Let me say a bit about each.
1. Sociality: in general +ve relationship, because large pops had to solve the coordination problem to become large. Interconnectivity has an optimal point. Small work groups can be easily overconnected; large pops should be more connected.


2. Transmission fidelity: under selection as cultural complexity increases. Hunter-gatherers not much explicit instruction.Industrial revolution eventually led to schools to download a minimum common cultural package – reading, writing, arithmetic, algorithms for thinking.

Today we have the printing press, radio, TV, Internet, social media, and Zoom. But there’s still too much to learn. Unless you get a PhD, 21C students don’t learn mathematics developed after 1900; scientific training is longer, & major contributions are made at an older age.


We spend longer learning, delaying kids. Theres limit to pop size & transmission; how long you can delay being productive. Another path is to divide up info & labor-specialize. Get smart at 1 thing & stupid at everything else: cultural trait diversity

Different kinds of diversity & different ways to measure it. Our focus is on cultural trait diversity-beliefs, behaviors, assumptions, values, technologies, & other transmissible traits. e.g. languages, processing techniques, technical skills, family structure & occupation.

In the public discourse, diversity often refers to ancestry or physical characteristics-skin color, ethnic origin, religion, sex, gender, sexual orientation, or ability. These may correlate with cultural trait diversity, but correlation may weaken over generations.

For example, Americans with different ancestries may possess similar WEIRD psychology (part of why I have an issue with the WEIRD=White take, though that’s a separate issue). I’ll use diversity from herein, but that’s what we mean. 

Diversity can be distributed in different ways:
Diversity between pops culturally evolves as pops adapt to local differences, influencing future generations through historical path dependence created by past conditions or founder populations. See also: Psychology as a Historical Science

Diversity within populations evolves as information and labor are divided as discussed above.

Within-population diversity includes disciplinary differences, such as the sciences and humanities, industry specialisations, guilds, and firms. Diversity can be structured as ‘cultural clusters’ by ethnicity, class, wealth, occupation, politics, religion, or incidental geographic layout. Cultural clusters may intersect, such as in ethnic occupation specialization-lots of examples. See also: Beyond WEIRD Psychology: Measuring and Mapping Scales of Cultural and Psychological Distance

Diversity may also exist within certain individuals—multicultural individuals, ‘third culture kids’ (like Barack Obama), interdisciplinary researchers, and so on.
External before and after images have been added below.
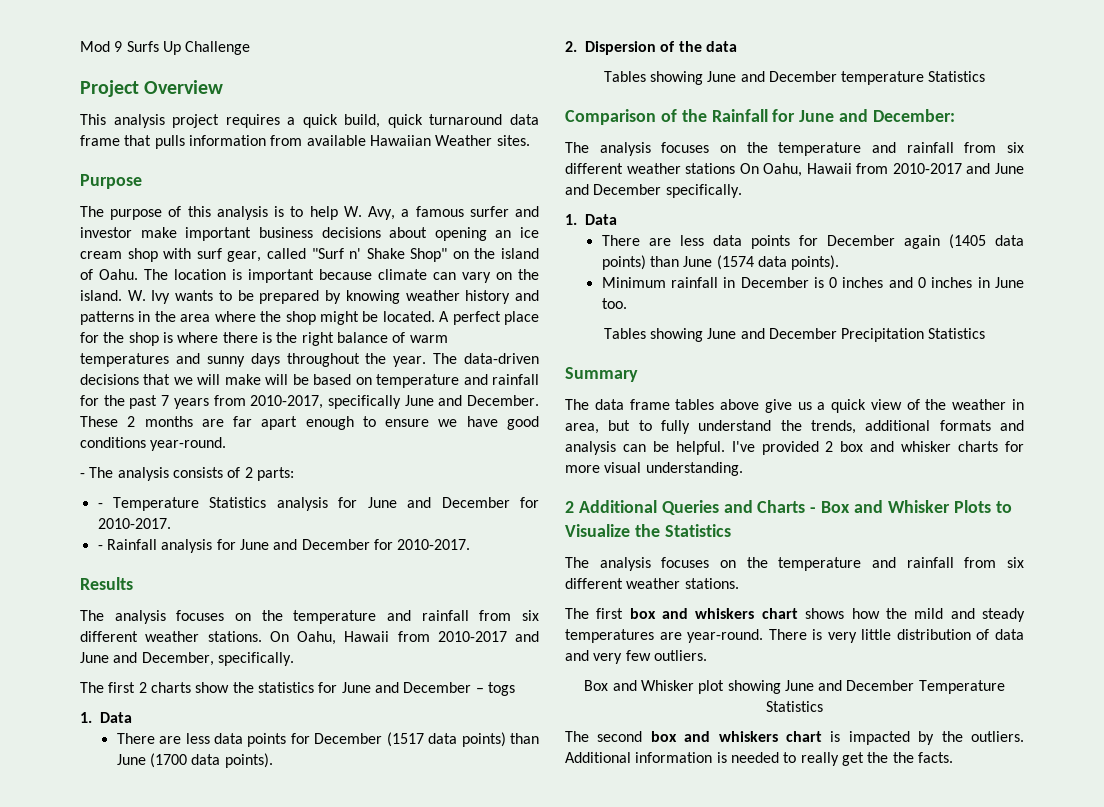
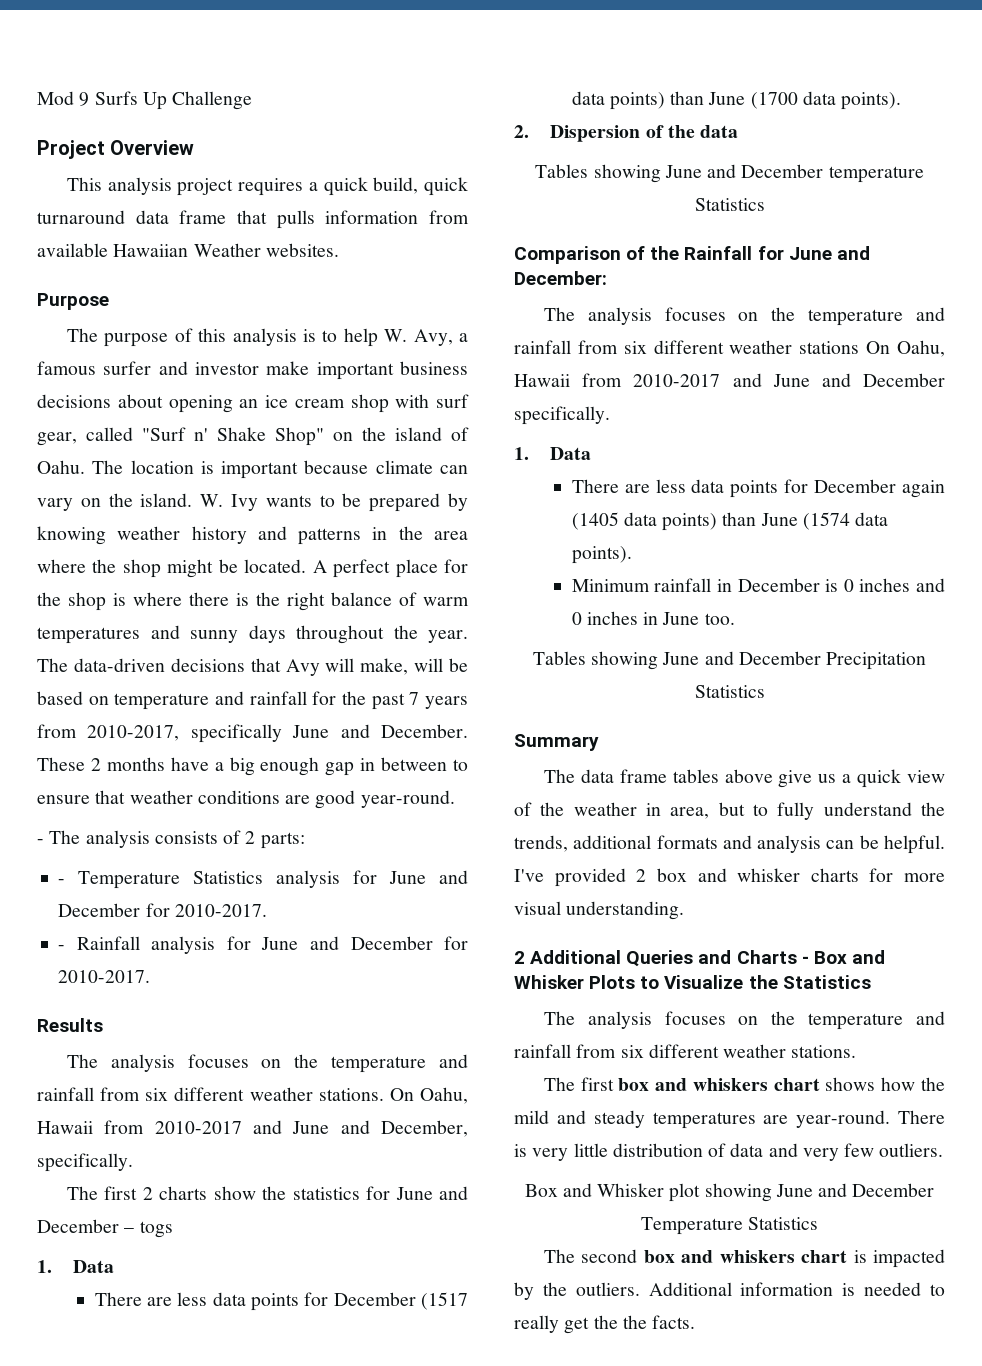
- This analysis project requires a quick build, quick turnaround data frame that pulls information from available Hawaiian Weather sites.
+ This analysis project requires a quick build, quick turnaround data frame that pulls information from available Hawaiian Weather websites.
- The data-driven decisions that we will make will be based on temperature and rainfall for the past 7 years from 2010-2017, specifically June and December.
+ The data-driven decisions that Avy will make, will be based on temperature and rainfall for the past 7 years from 2010-2017, specifically June and December.
- These 2 months are far apart enough to ensure we have good conditions year-round.
+ These 2 months have a big enough gap in between to ensure that weather conditions are good year-round.

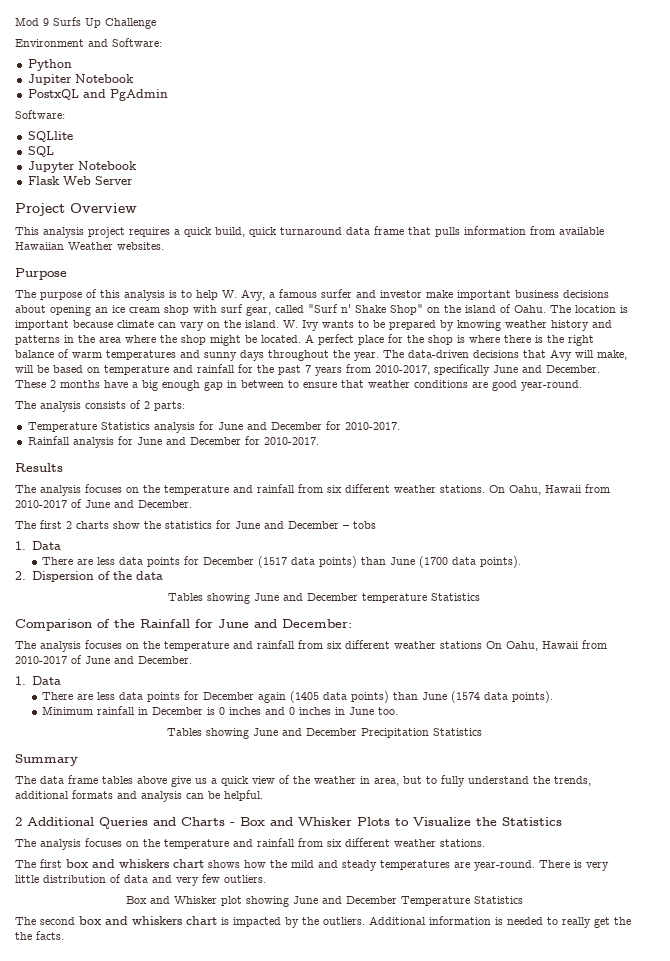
+ Environment and Software:
+ Python
+ Jupiter Notebook
+ PostxQL and PgAdmin
+ Software:
+ SQLlite
+ SQL
+ Jupyter Notebook
+ Flask Web Server
- - The analysis consists of 2 parts:
+ The analysis consists of 2 parts:
- - Temperature Statistics analysis for June and December for 2010-2017.
+ Temperature Statistics analysis for June and December for 2010-2017.
- - Rainfall analysis for June and December for 2010-2017.
+ Rainfall analysis for June and December for 2010-2017.
- The analysis focuses on the temperature and rainfall from six different weather stations. On Oahu, Hawaii from 2010-2017 and June and December, specifically.
+ The analysis focuses on the temperature and rainfall from six different weather stations. On Oahu, Hawaii from 2010-2017 of June and December.
- The first 2 charts show the statistics for June and December – togs
+ The first 2 charts show the statistics for June and December – tobs
- The analysis focuses on the temperature and rainfall from six different weather stations On Oahu, Hawaii from 2010-2017 and June and December specifically.
+ The analysis focuses on the temperature and rainfall from six different weather stations On Oahu, Hawaii from 2010-2017 of June and December.
- I've provided 2 box and whisker charts for more visual understanding.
Diversity is therefore both the product of cultural evolution and fuel for the engine of further innovation 

But without common understanding & common goals, the flow of ideas in social networks is stymied, preventing recombination, and reducing innovation. Consider communication without a common language or collaborations between scientists & humanities, or different scientists. 

We formalize this paradox of diversity trade off in the paper and will be exploring solutions in future work. Check out the paper for details. We argue cultural evolvability is the right way to think about this.



Evolvability refers to not how well adapted a population is to current circumstances, but its ability to evolve to future circumstances. Variation or diversity, and the forces that create and stabilise that diversity are key factors that create evolvability.

Cultural evolvability is a balance between diversity and selection, exploring and exploiting, sampling and specialising, convergent and divergent thinking, stability and change, efficiency and flexibility. 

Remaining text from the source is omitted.